The solution consists of two related steps: realizing that the number of vertical diamonds remains constant over all valid tilings (and in fact, is always equal to B*C in our notation), and counting the tilings of the given hexagon. The final answer is then the product of those two counts.

A nice way to see why all tilings share the same number of diamonds of each rotation is to notice the bijection between these tilings and some patterns of cubes in 3D. Consider the following image:

This is one of the valid tilings of a (2,3,5)-hexagon. But we can see the same image as a “corner” (the inside of a 2x3x5 box) that is partially filled with unit cubes. For each unit cube, the “top” face is red, the “left” face is blue and the “front” face is white.
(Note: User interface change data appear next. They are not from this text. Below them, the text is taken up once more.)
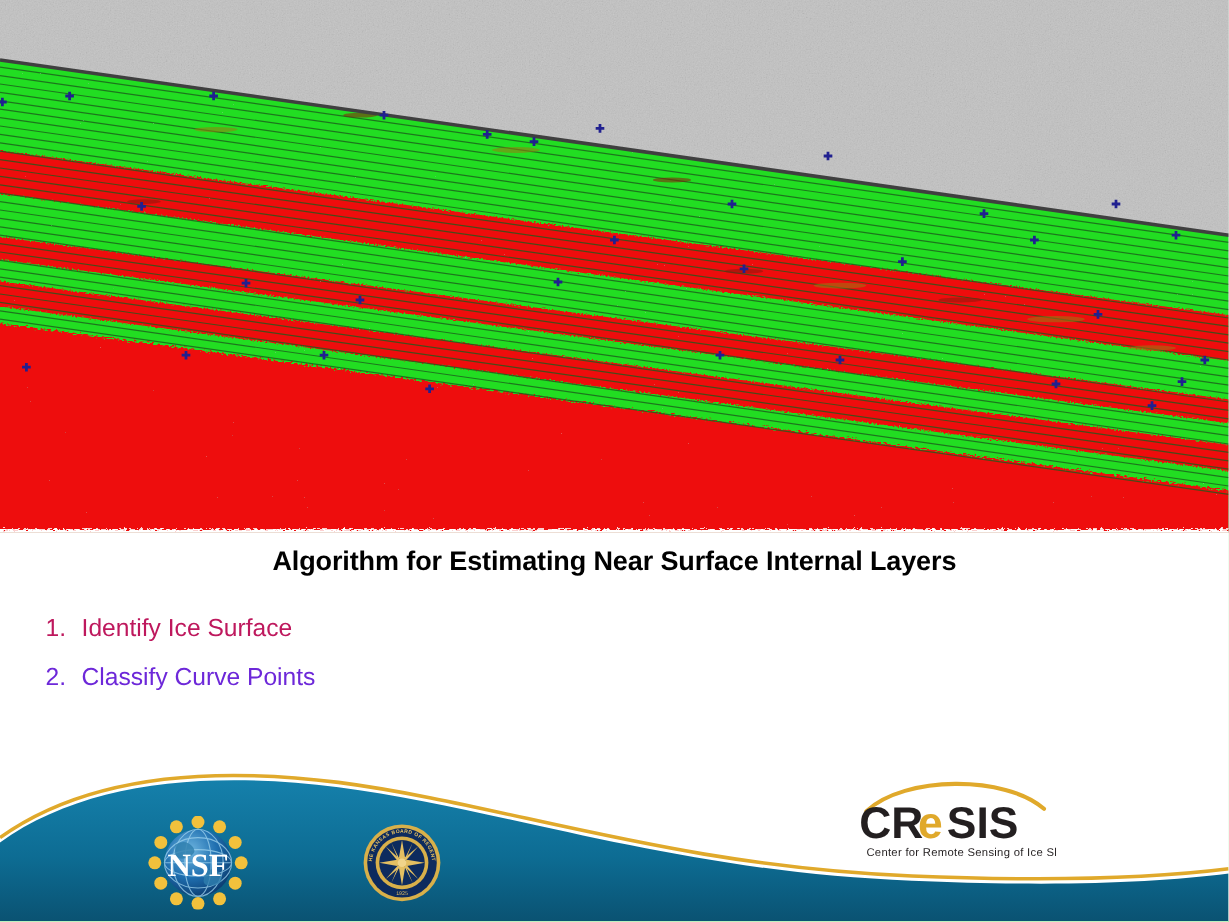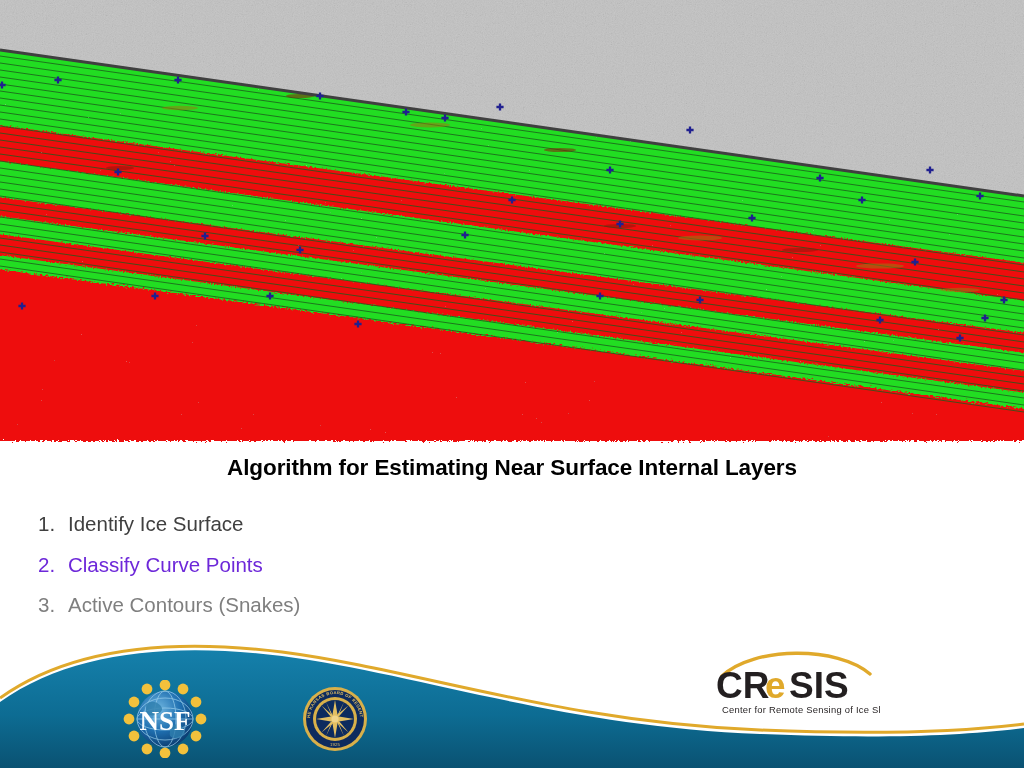--- a/index.html
+++ b/index.html
@@ -208,7 +208,7 @@
   <div class="title">Algorithm for Estimating Near Surface Internal Layers</div>
 
   <ul class="steps" id="steps-list">
-      <li class="step" style="color: #404040;"><span class="num">1.</span><span>Identify Ice Surface</span></li>
+      <li class="step" style="color: #be185d;"><span class="num">1.</span><span>Identify Ice Surface</span></li>
       <li class="step hl" style="color: #6d28d9;"><span class="num">2.</span><span>Classify Curve Points</span></li>
       <li class="step" style="color: rgb(127, 127, 127);"><span class="num">3.</span><span>Active Contours (Snakes)</span></li>
     </ul>

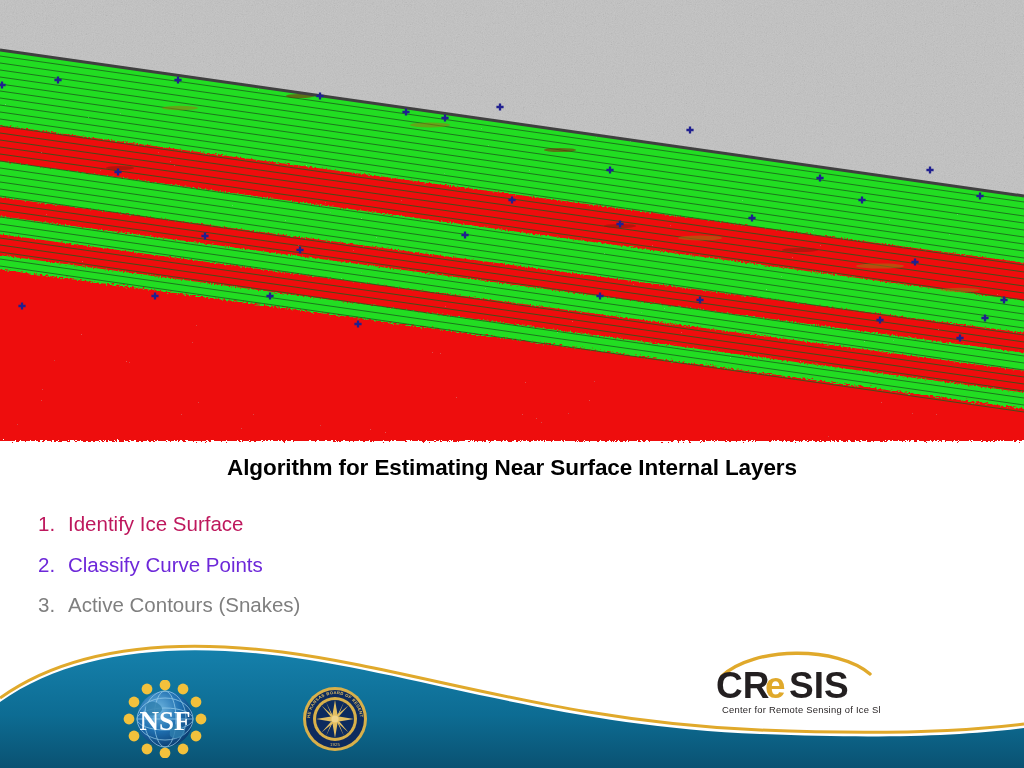--- a/index.html
+++ b/index.html
@@ -210,7 +210,6 @@
   <ul class="steps" id="steps-list">
       <li class="step" style="color: #be185d;"><span class="num">1.</span><span>Identify Ice Surface</span></li>
       <li class="step hl" style="color: #6d28d9;"><span class="num">2.</span><span>Classify Curve Points</span></li>
-      <li class="step" style="color: rgb(127, 127, 127);"><span class="num">3.</span><span>Active Contours (Snakes)</span></li>
     </ul>
 
   <div class="footer">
We can now see that all valid tilings correspond to all ways of partially filling the corner with unit cubes in a “convex” way: for each cube that is present all cubes between it and the corner (in the Manhattan metric) must also be present. These arrangements are called plane partitions – see https://en.wikipedia.org/wiki/Plane_partition.

Adding a cube does not change the number of white, blue and red faces we see, so for any valid tiling their counts must be the same – and in particular, they must be the same as the numbers for the tiling that corresponds to the empty corner. Thus, for an (A,B,C)-hexagon we have A*B red, A*C blue, and B*C white diamonds in each valid tiling.

The total number of tilings of an (A,B,C)-hexagon has a rather nice compact formula: 

H(A+B+C) * H(A) * H(B) * H(C) / ( H(A+B) * H(A+C) * H(B+C) )

where H(0) = H(1) = 1 and H(n) = 1! * 2! * … * (n-1)! for n > 1.
Note that our tilings are essentially perfect matchings in a planar bipartite graph. The paper https://arxiv.org/pdf/math/9410224.pdf (Kuperberg: Symmetries of plane partitions and the permanent-determinant method) contains a nice exposition of one way of counting these matchings and of more general techniques that can be used to solve problems of this type.